Moody dared not let go of Horrie. His eyes were on fire. The hackles on his back were up. He wriggled, growled and kept glancing back at the boys who had followed them a short distance, still urged on by the Arabs from the cafe, who stayed near the gate. But with a number of other diggers and English soldiers walking past in both directions, all the village locals soon disappeared back through the gate.
‘Saved by Horrie yet again,’ Fitzsimmons exclaimed and when everyone, except the dazed Murchison, patted Horrie, he calmed down. He had gnawed his way through the rope attached to the tent pole, an act they assumed he had performed on Crete.
‘What happened to you?’ Gill asked Murchison. ‘Something you ate last night?’
‘No,’ Moody informed them, ‘that smoke Lawrence of Arabia gave Murchie was opium.’
Murchison was in a state of ‘wellbeing’ as the effects of his ingestion lingered for more than two days. When he recovered he told the Rebels he wanted to go back to the village and ‘shoot bloody Lawrence of Arabia.’
‘Aw, c’mon, Murchie,’ Fitzsimmons chided, ‘you just want a big packet of what went into that special pipe. You’ve been smiling benignly ever since.’
The others laughed.
‘Yeah,’ Featherstone agreed, ‘never seen you so generous and with such bonhomie.’
Murchison managed a smile of resignation. He had no response, for he admitted that the opium had relaxed every muscle, and thought.
‘Can see why the bloody stuff is so addictive,’ he said with a rueful look, ‘a few of the diggers have succumbed over here.’ He frowned. ‘You know, I’ve been thinking—’

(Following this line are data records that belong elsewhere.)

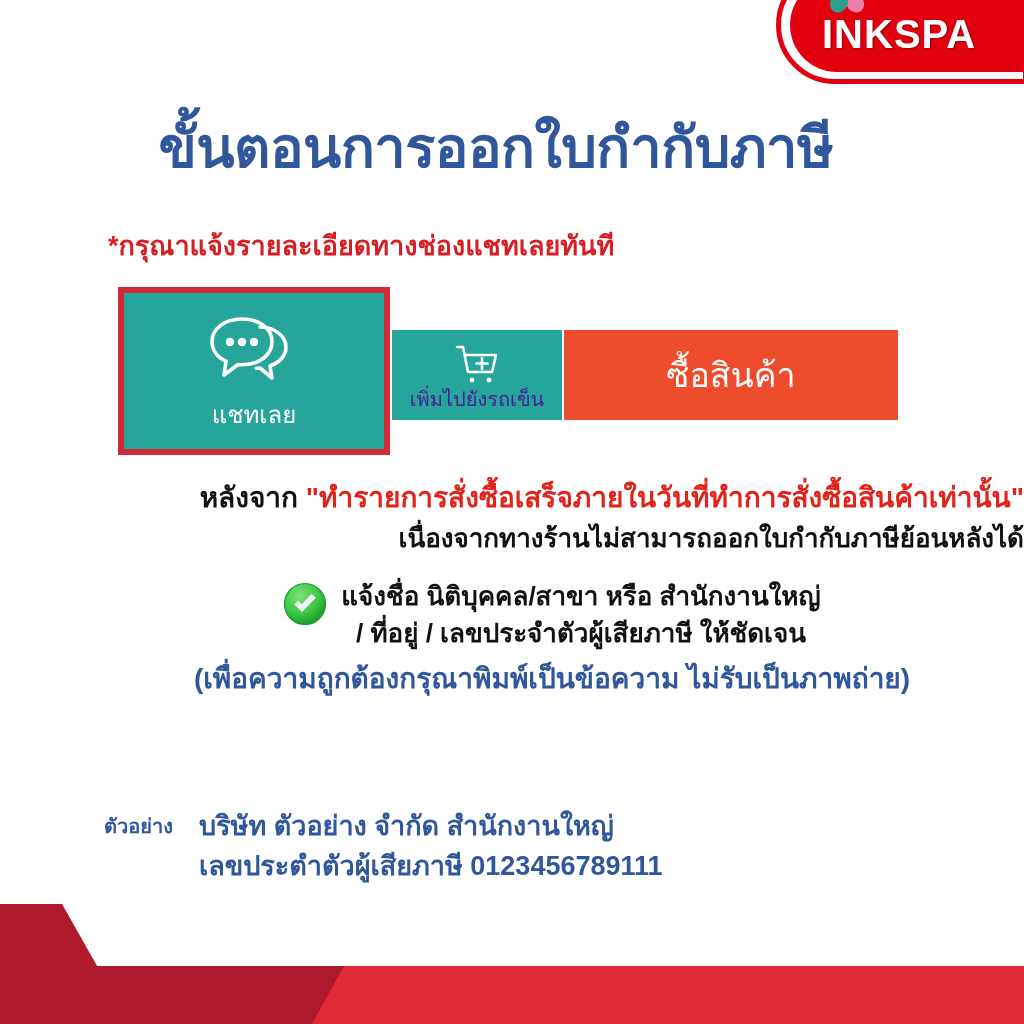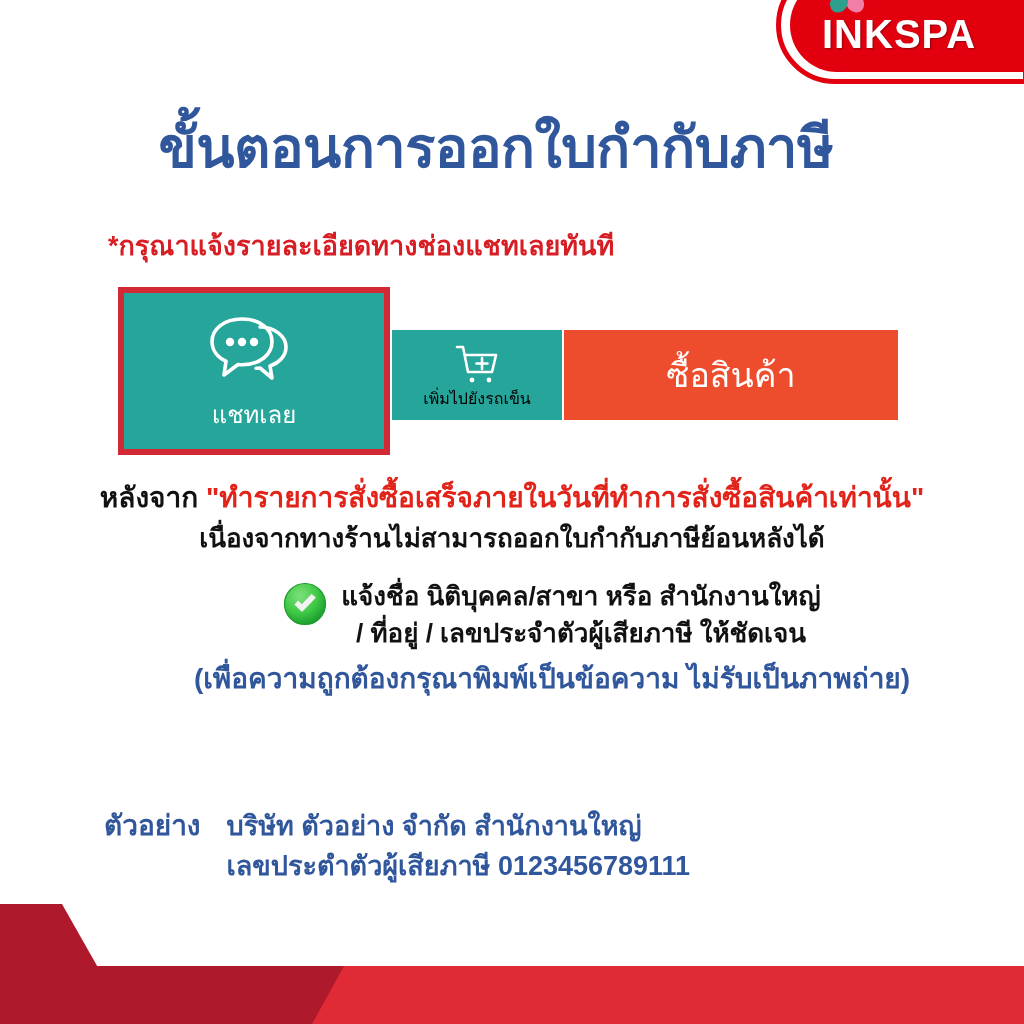--- a/index.html
+++ b/index.html
@@ -112,22 +112,22 @@
     flex-direction: column;
     align-items: center;
     justify-content: center;
   }
   .cart-icon {
     width: 52px;
     height: 46px;
     margin-bottom: 1px;
   }
   .cart-label {
-    color: #000000;
-    font-size: 16px;
+    color: #4c1d95;
+    font-size: 20px;
     line-height: 20px;
     white-space: nowrap;
   }
   .buy-block {
     position: absolute;
     left: 446px;
     top: 43px;
     width: 334px;
     height: 90px;
     background: #EE4D2D;
@@ -164,21 +164,21 @@
     font-size: 24px;
     line-height: 32px;
   }
 
   
   .note {
     position: absolute;
     left: 0;
     top: 478px;
     width: 1024px;
-    text-align: center;
+    text-align: right;
     font-size: 28px;
     font-weight: 700;
     color: #111111;
     line-height: 40px;
   }
   .note .hl { color: #E2231A; }
   .note-line2 { font-size: 26px; }
 
   
   .check-block {
@@ -219,21 +219,21 @@
   
   .example {
     position: absolute;
     left: 104px;
     top: 806px;
     display: flex;
     align-items: flex-start;
     gap: 26px;
   }
   .example-label {
-    font-size: 28px;
+    font-size: 20px;
     font-weight: 700;
     color: #30569C;
     line-height: 40px;
     white-space: nowrap;
   }
   .example-lines {
     font-size: 27px;
     font-weight: 700;
     color: #30569C;
     line-height: 40px;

‘A very dangerous side-effect of opium,’ Fitzsimmons said.
‘No seriously, I want action. I can’t stand sweating in the heat here, getting listless and bored. The whisper is that some of the battalion are putting in for transfers to the 2/3 Machine Gun Battalion. They are set for action in Syria. We are set to fight the Vichy French any day now. Our General Stan Savige is having a big say in that affair. The Allies don’t want the Nazis using their control over the Frogs, who have a mandate over Syria and the Lebanon, as a springboard for attacking Egypt. So it’s on in Syria, boys.’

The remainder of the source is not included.